Well, certainly, for here in our own solar system we're thinking about life. Where can we go in the solar system to better understand the origin and evolution of life — from studying asteroids and comets, which are sort of the building blocks of the planets to Mars, which is the only other place in the solar system that humans could actually someday inhabit. We have a spacecraft on their way to Jupiter, on their way to Pluto, and certainly right now the Cassini spacecraft at Saturn.We go to all these places to understand the fundamental questions of 'how did life evolve in the universe?' 'How did these planets form? why are they different from the Earth?' How can we use what we learn to better understand the Earth?'"

You were part of the Cassini Solstice Mission to study Saturn and its moons, she mapped Venus with Magellan, and was part of Mars Express… I assume those kind of missions have a special place in your heart.

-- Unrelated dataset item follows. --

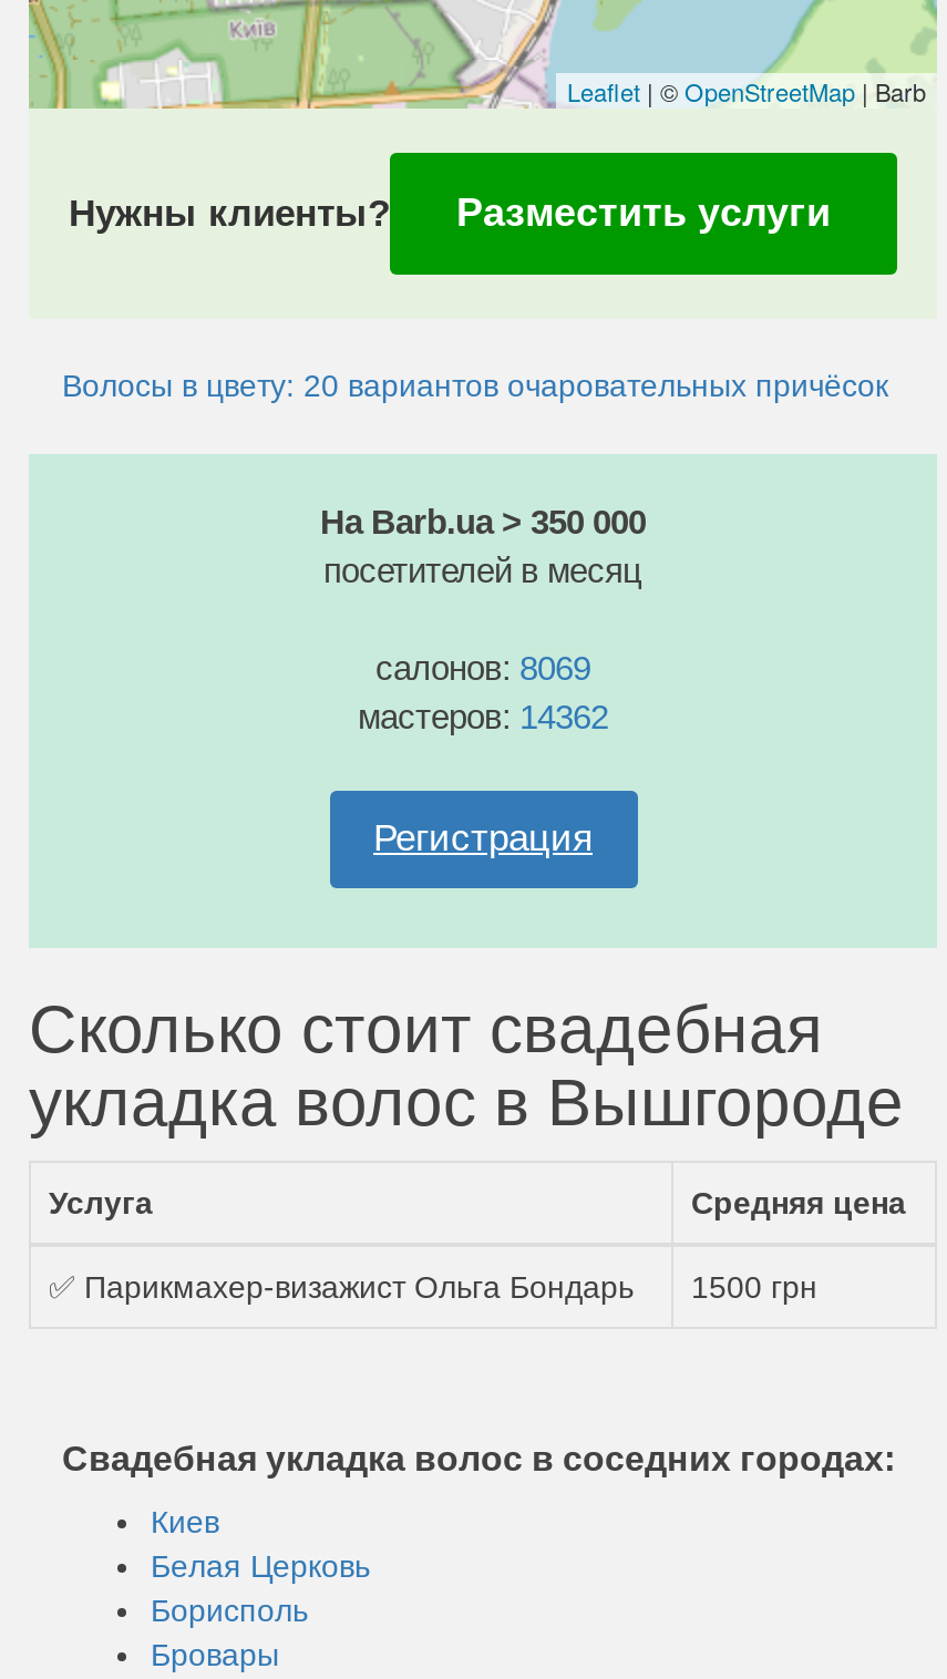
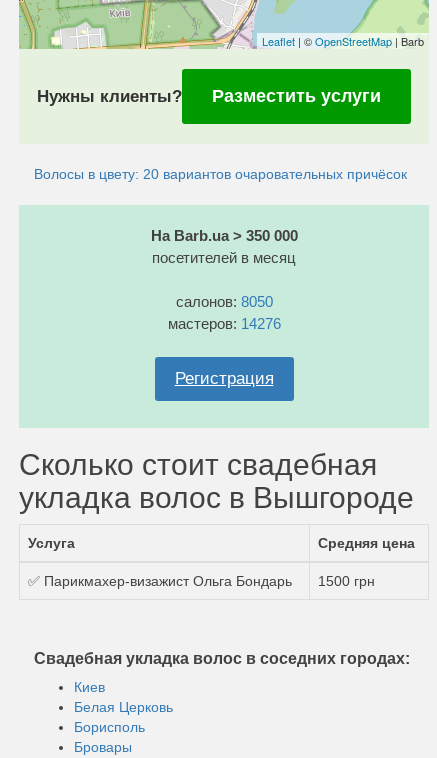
[375,649,590,687] салонов: 8069 -> [176,293,272,310] салонов: 8050
[358,698,608,735] мастеров: 14362 -> [168,315,280,332] мастеров: 14276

Do you lean towards those a little bit when it comes to choosing missions, or can you not do that in this job?

“To me all of these different things we’re doing at NASA are so critical. And as Chief Scientist it’s sort of my job to look at bridges between what we do and to see the connections. But when we try to understand how are planets around other stars habitable … to looking back at the Earth ‘how are the changes that are taking place, how are they going to affect humanity?”

What inspired you to get into planetary science? 

“Well, I'm kind of an unusually story. I’m actually a NASA brat. My father was a rocket scientist. He started working at NASA before it was NASA in 1959.  I grew up in this business... A lot of my life has been centered around this question about how NASA is helping us to understand our own home planet … and to understand our place in the universe.”